Making menopause more inclusive : The context and the challenges

The conversation around menopause is changing, but there are still too many inequalities in women's care and treatment. Noon founder, Eleanor Mills, explains the issues we'll be confronting in our new inclusive menopause series

This series of articles has been commissioned by Eleanor Mills, Editor in Chief at Noon about the inequalities facing Queenagers in health care. This series of articles has been edited by her and reflect her editorial judgement. The articles have been paid for by Theramex.

Dear Queenagers

Hope you’ve had a good week. I feel uncharacteristically knackered today; it’s funny how we take feeling well and having energy so much for granted. Today I woke up feeling exhausted, maybe that is part and parcel of this time of life. I’ve got a prescription for oestrogen in gel form sitting on my dressing table eyeing me balefully. Maybe it’s time to take the HRT plunge.

I’ve been thinking about health in midlife this week because we are just about to launch a big series of articles on Noon about the health inequalities that are still so much a fact for so many women in midlife. I was lucky to have a doctor who noticed I have a Mirena coil which gives me progesterone and asked if I wanted oestrogen gel as well. Many women do not get that kind of care and the effects are tragic: one in ten women at this age according to The Menopause Charity leave their jobs because of untreated menopausal symptoms.
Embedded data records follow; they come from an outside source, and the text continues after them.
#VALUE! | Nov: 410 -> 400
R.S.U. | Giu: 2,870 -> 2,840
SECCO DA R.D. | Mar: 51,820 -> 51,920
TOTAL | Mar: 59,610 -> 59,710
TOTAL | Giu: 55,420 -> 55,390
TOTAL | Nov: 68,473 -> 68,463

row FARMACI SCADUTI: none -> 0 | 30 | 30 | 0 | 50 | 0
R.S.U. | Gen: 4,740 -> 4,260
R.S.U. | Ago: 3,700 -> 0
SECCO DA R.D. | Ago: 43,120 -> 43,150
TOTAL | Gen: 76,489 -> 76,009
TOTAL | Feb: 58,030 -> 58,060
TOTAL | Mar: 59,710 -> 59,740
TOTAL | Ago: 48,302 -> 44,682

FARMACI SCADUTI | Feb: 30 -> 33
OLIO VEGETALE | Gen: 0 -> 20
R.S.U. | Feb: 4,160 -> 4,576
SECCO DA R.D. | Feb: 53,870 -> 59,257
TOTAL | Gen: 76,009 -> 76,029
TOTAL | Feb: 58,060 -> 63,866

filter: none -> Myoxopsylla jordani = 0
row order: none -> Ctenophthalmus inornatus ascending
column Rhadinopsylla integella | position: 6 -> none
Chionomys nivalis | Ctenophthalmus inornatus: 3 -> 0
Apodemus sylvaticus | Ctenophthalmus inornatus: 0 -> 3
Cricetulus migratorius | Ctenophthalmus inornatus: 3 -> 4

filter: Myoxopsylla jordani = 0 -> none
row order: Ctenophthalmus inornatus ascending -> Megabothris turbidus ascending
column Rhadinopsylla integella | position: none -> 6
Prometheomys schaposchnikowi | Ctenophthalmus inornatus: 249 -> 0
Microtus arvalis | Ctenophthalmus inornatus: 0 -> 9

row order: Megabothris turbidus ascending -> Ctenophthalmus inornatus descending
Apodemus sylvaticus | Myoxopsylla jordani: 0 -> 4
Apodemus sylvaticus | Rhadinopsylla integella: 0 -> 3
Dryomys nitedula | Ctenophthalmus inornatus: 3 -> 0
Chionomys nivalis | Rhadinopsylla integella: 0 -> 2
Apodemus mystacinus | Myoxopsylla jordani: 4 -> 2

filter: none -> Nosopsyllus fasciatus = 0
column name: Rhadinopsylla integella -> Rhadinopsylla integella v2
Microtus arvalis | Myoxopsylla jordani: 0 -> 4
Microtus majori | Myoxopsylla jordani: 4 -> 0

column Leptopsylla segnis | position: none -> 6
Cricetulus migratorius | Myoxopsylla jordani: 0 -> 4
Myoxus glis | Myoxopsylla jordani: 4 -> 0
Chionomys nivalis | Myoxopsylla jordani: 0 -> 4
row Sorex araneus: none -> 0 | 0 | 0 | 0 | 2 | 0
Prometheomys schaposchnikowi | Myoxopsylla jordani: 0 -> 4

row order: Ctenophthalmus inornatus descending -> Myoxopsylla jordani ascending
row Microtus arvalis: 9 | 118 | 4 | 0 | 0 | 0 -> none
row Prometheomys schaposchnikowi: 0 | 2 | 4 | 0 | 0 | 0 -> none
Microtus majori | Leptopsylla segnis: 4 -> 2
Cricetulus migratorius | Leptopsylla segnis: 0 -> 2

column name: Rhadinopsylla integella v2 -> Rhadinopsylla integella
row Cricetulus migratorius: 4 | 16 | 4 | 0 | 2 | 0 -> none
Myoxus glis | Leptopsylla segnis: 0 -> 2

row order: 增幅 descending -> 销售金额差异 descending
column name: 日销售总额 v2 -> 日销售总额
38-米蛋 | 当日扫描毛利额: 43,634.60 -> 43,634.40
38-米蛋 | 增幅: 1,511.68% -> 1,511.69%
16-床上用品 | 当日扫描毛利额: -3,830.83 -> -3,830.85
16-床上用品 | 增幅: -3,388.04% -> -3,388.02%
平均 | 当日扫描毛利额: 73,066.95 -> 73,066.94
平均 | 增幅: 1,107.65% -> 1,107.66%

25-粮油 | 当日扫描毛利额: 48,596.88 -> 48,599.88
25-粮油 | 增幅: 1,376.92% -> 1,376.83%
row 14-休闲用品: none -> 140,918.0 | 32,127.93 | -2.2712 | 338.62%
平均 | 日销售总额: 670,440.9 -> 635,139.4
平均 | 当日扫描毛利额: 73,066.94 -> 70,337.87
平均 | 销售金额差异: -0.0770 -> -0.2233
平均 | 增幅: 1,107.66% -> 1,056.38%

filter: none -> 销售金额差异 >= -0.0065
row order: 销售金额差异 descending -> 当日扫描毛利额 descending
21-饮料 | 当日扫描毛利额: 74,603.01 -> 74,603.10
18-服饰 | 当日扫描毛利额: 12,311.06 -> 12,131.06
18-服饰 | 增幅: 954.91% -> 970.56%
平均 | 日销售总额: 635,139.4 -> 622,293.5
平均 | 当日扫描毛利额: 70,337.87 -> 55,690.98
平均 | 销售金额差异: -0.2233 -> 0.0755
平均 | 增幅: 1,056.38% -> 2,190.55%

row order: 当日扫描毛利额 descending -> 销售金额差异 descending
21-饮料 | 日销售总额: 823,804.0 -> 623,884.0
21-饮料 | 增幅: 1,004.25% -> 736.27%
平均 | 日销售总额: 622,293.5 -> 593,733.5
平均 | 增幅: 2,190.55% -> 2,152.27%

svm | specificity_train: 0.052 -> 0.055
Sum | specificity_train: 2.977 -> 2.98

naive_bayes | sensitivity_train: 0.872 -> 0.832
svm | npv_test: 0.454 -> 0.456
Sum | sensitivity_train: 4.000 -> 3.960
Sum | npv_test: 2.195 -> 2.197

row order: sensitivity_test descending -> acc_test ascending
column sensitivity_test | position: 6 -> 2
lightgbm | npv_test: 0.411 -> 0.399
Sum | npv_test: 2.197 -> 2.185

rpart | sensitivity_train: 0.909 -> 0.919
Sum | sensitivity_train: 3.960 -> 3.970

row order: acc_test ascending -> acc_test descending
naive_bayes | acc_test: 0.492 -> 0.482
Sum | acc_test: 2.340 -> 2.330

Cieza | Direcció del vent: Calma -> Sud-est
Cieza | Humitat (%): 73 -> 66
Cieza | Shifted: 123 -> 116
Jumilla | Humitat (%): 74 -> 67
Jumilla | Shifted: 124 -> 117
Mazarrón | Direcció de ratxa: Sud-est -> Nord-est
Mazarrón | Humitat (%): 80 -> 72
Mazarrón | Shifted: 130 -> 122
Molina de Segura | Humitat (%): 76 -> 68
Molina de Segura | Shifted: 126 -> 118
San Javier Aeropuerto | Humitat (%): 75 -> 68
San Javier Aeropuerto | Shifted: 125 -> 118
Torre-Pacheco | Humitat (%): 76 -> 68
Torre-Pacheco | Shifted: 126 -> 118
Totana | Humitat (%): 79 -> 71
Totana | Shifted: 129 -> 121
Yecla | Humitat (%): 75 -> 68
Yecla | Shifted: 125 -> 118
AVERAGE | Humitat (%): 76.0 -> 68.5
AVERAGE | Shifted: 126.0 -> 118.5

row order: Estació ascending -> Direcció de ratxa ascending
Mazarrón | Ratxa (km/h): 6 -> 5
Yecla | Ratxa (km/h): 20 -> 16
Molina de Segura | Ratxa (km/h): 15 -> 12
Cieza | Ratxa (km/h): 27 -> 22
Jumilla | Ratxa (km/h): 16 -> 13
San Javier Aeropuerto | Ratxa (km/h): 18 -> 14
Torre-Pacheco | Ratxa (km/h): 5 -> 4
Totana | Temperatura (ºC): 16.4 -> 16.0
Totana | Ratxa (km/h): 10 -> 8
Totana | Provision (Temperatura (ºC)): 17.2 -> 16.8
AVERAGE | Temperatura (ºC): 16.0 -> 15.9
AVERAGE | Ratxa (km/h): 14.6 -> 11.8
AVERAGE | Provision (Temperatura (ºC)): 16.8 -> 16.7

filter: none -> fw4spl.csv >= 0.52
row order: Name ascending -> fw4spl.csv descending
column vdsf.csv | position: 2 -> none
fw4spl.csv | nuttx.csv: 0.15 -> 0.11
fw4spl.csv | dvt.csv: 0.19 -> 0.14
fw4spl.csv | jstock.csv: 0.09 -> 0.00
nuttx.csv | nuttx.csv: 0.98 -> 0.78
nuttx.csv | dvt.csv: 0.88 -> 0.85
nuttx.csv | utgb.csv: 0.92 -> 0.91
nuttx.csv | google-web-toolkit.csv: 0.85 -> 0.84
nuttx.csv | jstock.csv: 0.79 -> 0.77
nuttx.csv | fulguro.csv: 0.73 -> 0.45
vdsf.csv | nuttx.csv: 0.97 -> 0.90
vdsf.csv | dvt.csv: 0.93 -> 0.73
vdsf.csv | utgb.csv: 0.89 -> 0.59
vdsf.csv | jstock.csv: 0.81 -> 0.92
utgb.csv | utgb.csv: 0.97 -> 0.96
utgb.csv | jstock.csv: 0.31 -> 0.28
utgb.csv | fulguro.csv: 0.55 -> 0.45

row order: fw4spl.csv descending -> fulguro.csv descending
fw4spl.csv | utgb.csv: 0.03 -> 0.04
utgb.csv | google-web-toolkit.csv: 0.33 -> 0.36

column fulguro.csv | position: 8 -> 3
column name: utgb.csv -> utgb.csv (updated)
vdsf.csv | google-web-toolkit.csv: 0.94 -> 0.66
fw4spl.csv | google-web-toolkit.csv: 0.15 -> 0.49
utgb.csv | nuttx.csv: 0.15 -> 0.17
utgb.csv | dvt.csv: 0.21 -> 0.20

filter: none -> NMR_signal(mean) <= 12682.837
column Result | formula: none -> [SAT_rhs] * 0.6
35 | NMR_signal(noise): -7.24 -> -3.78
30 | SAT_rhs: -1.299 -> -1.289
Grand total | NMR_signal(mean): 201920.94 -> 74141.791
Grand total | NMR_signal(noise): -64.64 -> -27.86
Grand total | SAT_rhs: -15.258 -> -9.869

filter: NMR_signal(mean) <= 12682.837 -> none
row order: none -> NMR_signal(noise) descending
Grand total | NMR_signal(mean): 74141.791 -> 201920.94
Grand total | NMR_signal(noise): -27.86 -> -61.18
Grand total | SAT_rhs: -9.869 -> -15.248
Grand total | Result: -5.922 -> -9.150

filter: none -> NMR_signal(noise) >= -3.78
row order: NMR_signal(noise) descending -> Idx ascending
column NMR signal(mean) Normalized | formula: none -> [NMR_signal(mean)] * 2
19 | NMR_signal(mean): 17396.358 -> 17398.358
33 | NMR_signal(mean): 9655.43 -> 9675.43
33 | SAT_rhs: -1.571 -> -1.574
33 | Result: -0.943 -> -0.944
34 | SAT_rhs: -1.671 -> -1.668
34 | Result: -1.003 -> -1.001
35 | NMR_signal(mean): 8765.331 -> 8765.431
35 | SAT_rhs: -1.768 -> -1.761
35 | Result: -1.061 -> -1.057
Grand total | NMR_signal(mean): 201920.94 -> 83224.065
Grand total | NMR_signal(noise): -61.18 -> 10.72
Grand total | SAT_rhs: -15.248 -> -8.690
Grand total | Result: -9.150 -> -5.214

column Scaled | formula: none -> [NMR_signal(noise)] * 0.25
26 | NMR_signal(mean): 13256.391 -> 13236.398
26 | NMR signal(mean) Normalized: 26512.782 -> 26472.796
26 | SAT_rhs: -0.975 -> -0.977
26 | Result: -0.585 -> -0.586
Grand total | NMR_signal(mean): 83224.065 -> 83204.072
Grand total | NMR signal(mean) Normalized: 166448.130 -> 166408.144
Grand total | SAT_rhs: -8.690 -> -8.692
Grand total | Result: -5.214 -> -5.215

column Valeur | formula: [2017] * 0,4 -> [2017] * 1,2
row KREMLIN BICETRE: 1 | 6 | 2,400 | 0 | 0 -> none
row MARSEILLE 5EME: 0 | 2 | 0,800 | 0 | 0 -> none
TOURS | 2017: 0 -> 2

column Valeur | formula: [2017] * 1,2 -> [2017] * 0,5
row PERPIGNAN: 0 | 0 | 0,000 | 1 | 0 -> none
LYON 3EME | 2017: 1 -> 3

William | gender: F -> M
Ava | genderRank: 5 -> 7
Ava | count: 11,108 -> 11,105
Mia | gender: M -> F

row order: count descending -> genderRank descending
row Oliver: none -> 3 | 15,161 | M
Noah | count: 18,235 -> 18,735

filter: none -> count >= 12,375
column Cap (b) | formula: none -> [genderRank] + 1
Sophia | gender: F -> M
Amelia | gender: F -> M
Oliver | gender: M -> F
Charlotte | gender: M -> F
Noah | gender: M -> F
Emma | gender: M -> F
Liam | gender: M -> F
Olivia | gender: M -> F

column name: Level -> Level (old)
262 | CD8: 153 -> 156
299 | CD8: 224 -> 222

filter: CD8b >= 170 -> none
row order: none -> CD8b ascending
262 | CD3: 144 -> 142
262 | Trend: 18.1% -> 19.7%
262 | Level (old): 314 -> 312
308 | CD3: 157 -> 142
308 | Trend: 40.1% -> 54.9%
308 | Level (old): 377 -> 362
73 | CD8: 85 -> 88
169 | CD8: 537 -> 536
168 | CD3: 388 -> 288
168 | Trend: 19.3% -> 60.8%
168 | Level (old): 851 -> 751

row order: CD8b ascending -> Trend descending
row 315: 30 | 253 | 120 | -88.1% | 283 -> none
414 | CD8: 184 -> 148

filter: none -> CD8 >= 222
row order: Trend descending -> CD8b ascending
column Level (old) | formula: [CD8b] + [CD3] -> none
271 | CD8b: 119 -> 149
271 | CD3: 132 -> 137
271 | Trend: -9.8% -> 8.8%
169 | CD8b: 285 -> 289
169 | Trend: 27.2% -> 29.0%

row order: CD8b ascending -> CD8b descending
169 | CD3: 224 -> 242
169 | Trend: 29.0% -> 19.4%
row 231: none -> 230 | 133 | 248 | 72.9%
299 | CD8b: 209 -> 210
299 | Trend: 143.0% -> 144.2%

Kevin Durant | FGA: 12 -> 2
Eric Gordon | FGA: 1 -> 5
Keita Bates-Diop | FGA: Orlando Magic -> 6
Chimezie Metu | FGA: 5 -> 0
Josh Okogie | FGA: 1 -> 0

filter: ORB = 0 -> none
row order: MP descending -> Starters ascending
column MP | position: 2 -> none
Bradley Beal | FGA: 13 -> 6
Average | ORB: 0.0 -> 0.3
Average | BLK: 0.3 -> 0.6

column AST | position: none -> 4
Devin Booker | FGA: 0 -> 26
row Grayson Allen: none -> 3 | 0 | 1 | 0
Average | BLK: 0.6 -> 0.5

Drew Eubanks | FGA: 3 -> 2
At menopause, our production of three hormones – oestrogen, progesterone and testosterone – takes a dive and the lack of them in our bodies can cause over forty different symptoms ranging from depression to anxiety, sleeplessness, to dry mouth, hot flushes to aches and pains and headaches. Too often still these symptoms are misdiagnosed, one in four women who goes to a GP at this point complaining about low mood is given anti-depressants, not HRT. It is only now becoming mandatory for GPs to be trained in the menopause, many doctors had no formal grounding in this change which hits ALL women.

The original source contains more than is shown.